*** Opening Exercise input ***

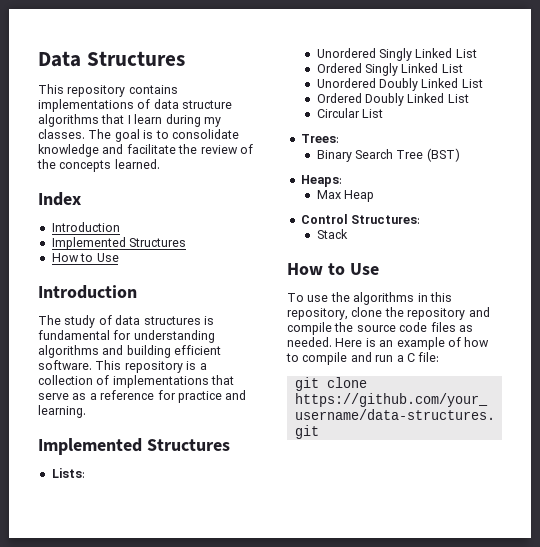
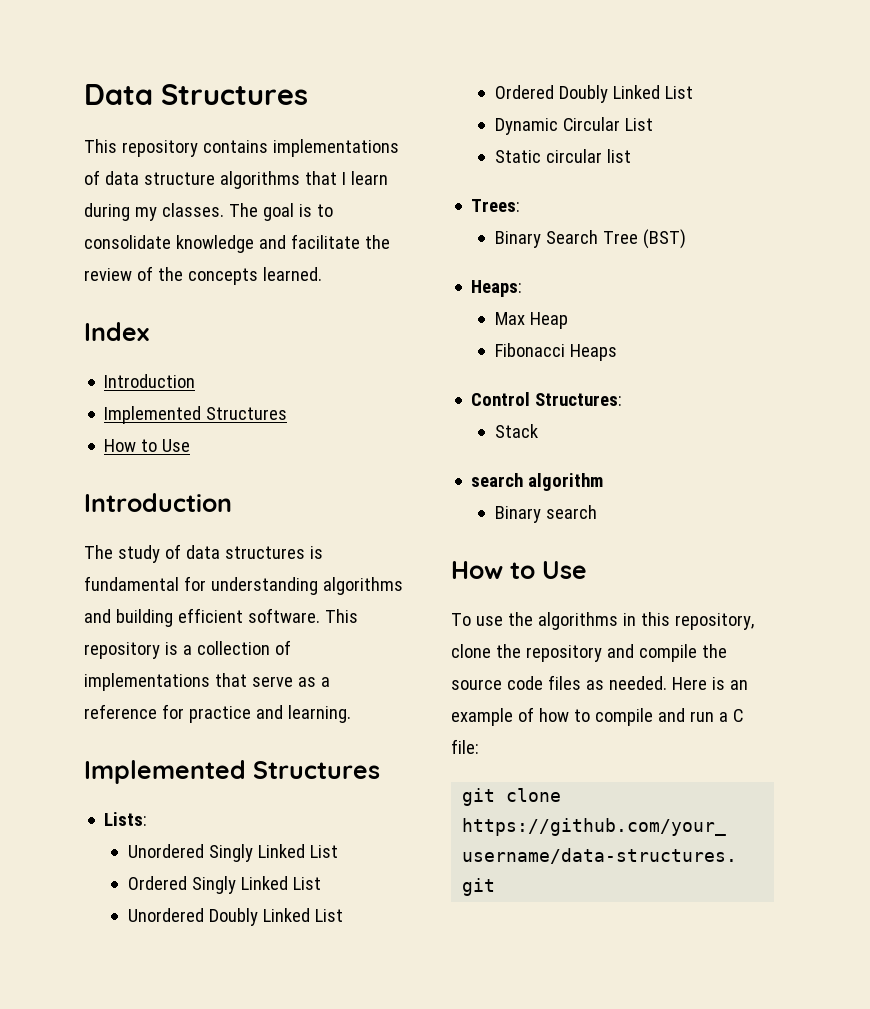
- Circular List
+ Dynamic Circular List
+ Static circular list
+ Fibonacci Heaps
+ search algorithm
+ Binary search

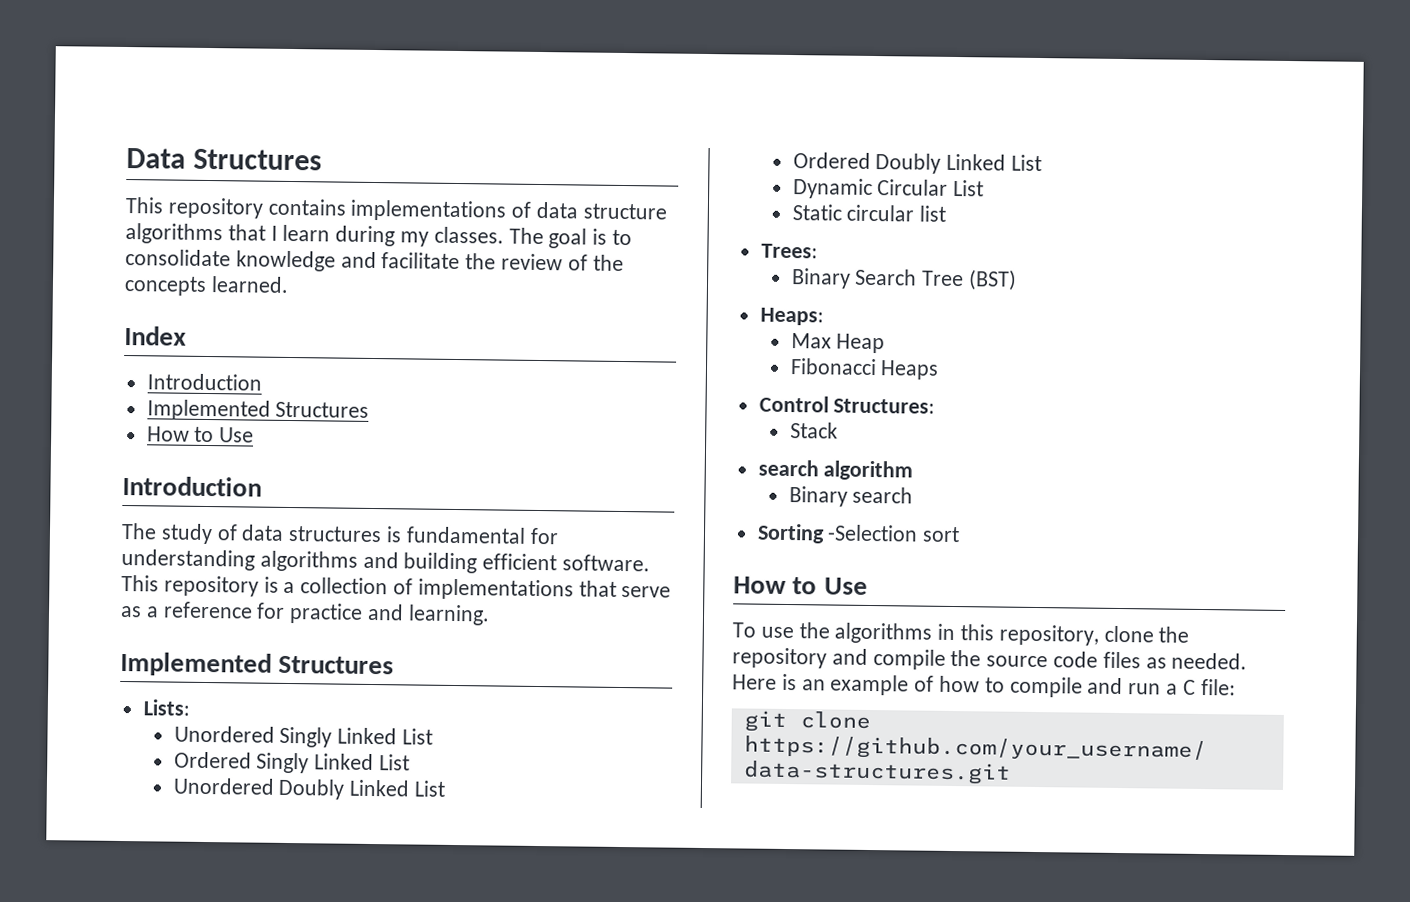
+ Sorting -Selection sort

*** Closing Exercise input ***

» Work instructions
Everything in the entries above, apart from the images, should be printed exactly.

» Task result
- Circular List
+ Dynamic Circular List
+ Static circular list
+ Fibonacci Heaps
+ search algorithm
+ Binary search

+ Sorting -Selection sort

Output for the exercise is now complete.